Change detection outputs

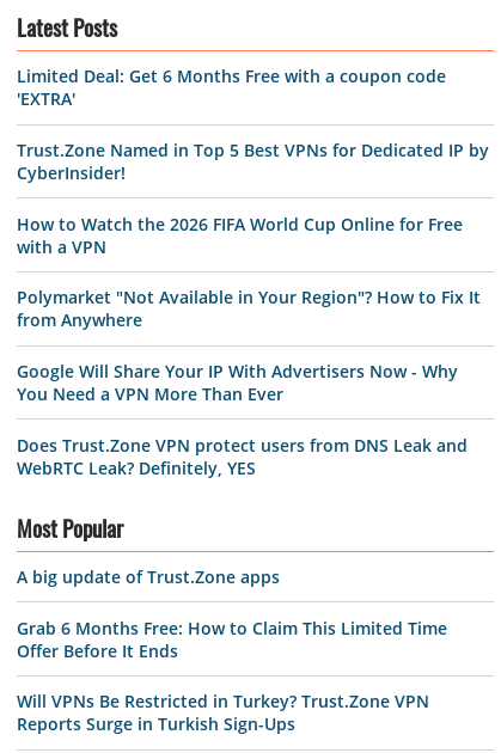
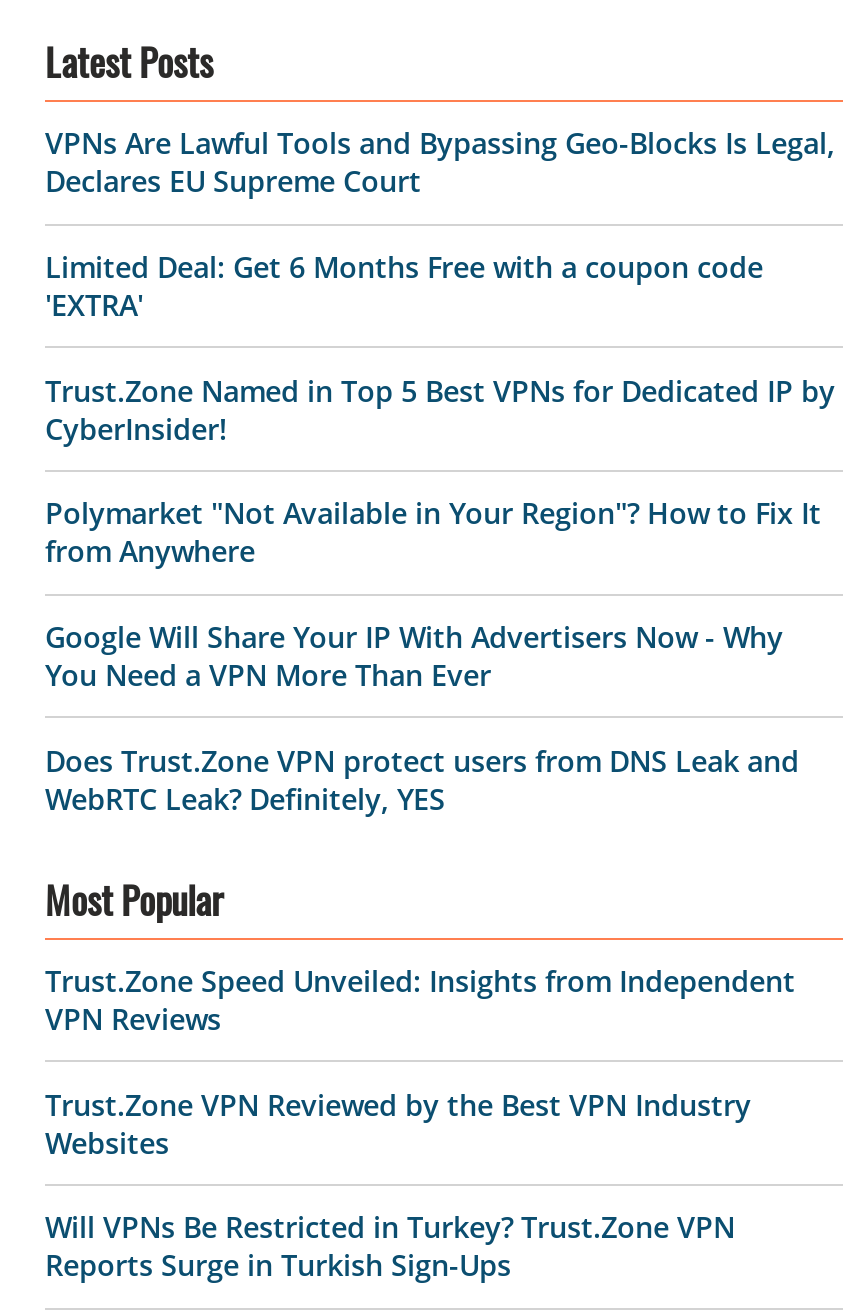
none -> [45,125,835,201] VPNs Are Lawful Tools and Bypassing Geo-Blocks Is Legal, | Declares EU Supreme Court
moved [17,65,489,184] -> [45,248,835,448]: Limited Deal: Get 6 Months Free with a coupon code | 'EXTRA' | Trust.Zone Named in Top 5 Best VPNs for Dedicated IP by | CyberInsider!
[17,213,463,258] How to Watch the 2026 FIFA World Cup Online for Free | with a VPN -> none
[17,565,280,588] A big update of Trust.Zone apps -> [45,962,795,1038] Trust.Zone Speed Unveiled: Insights from Independent | VPN Reviews
[17,616,447,662] Grab 6 Months Free: How to Claim This Limited Time | Offer Before It Ends -> [45,1085,751,1161] Trust.Zone VPN Reviewed by the Best VPN Industry | Websites

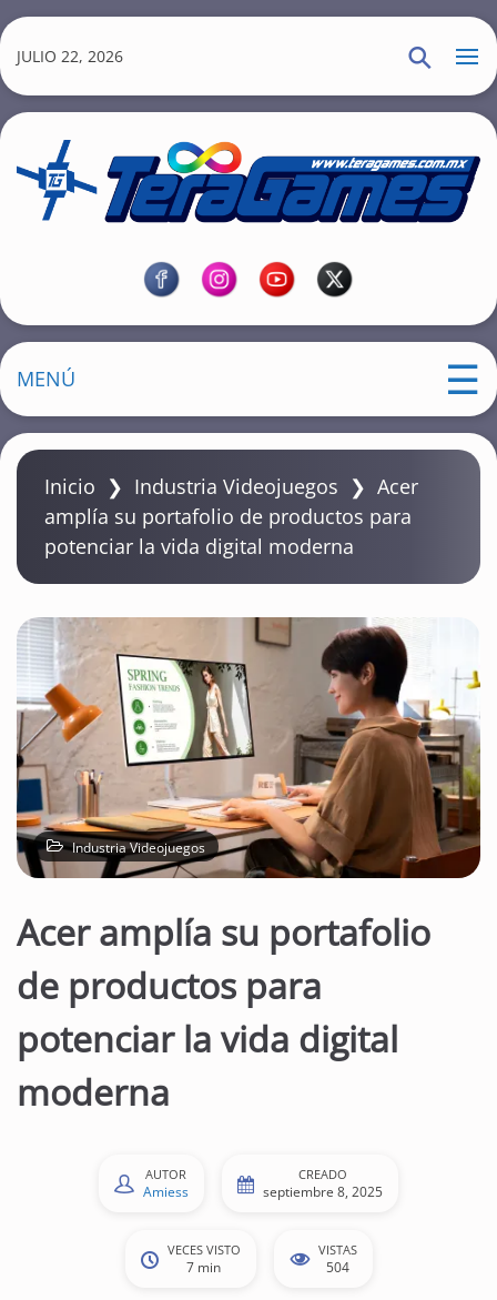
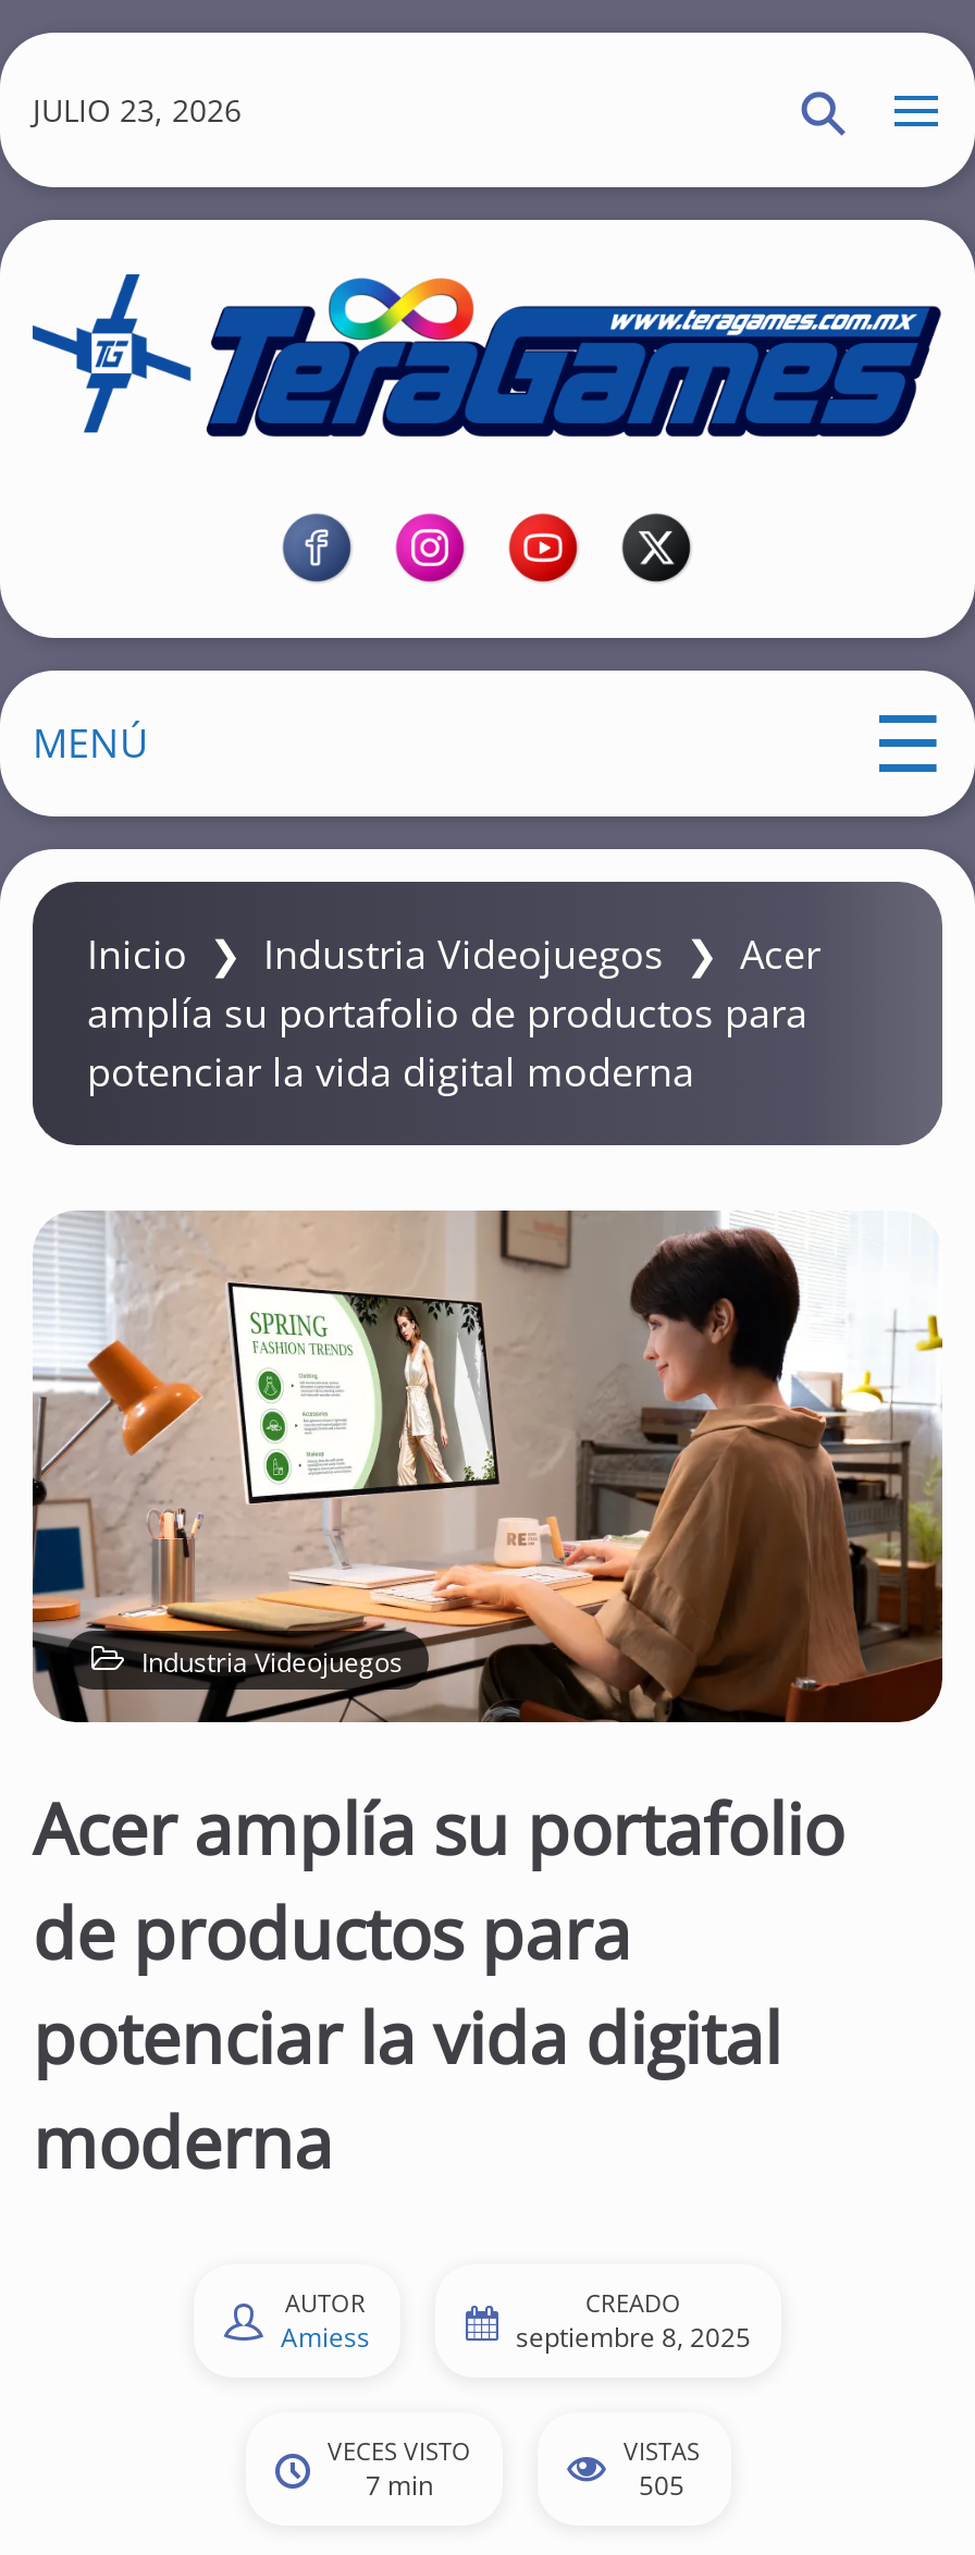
[17,46,123,67] JULIO 22, 2026 -> [33,89,242,131] JULIO 23, 2026
[326,1258,349,1277] 504 -> [639,2466,684,2503] 505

— TASK PROMPT —
Copy the lines that hold the word "Best". Take them from the records above.

— EXERCISE RESPONSE —
moved [17,65,489,184] -> [45,248,835,448]: Limited Deal: Get 6 Months Free with a coupon code | 'EXTRA' | Trust.Zone Named in Top 5 Best VPNs for Dedicated IP by | CyberInsider!
[17,616,447,662] Grab 6 Months Free: How to Claim This Limited Time | Offer Before It Ends -> [45,1085,751,1161] Trust.Zone VPN Reviewed by the Best VPN Industry | Websites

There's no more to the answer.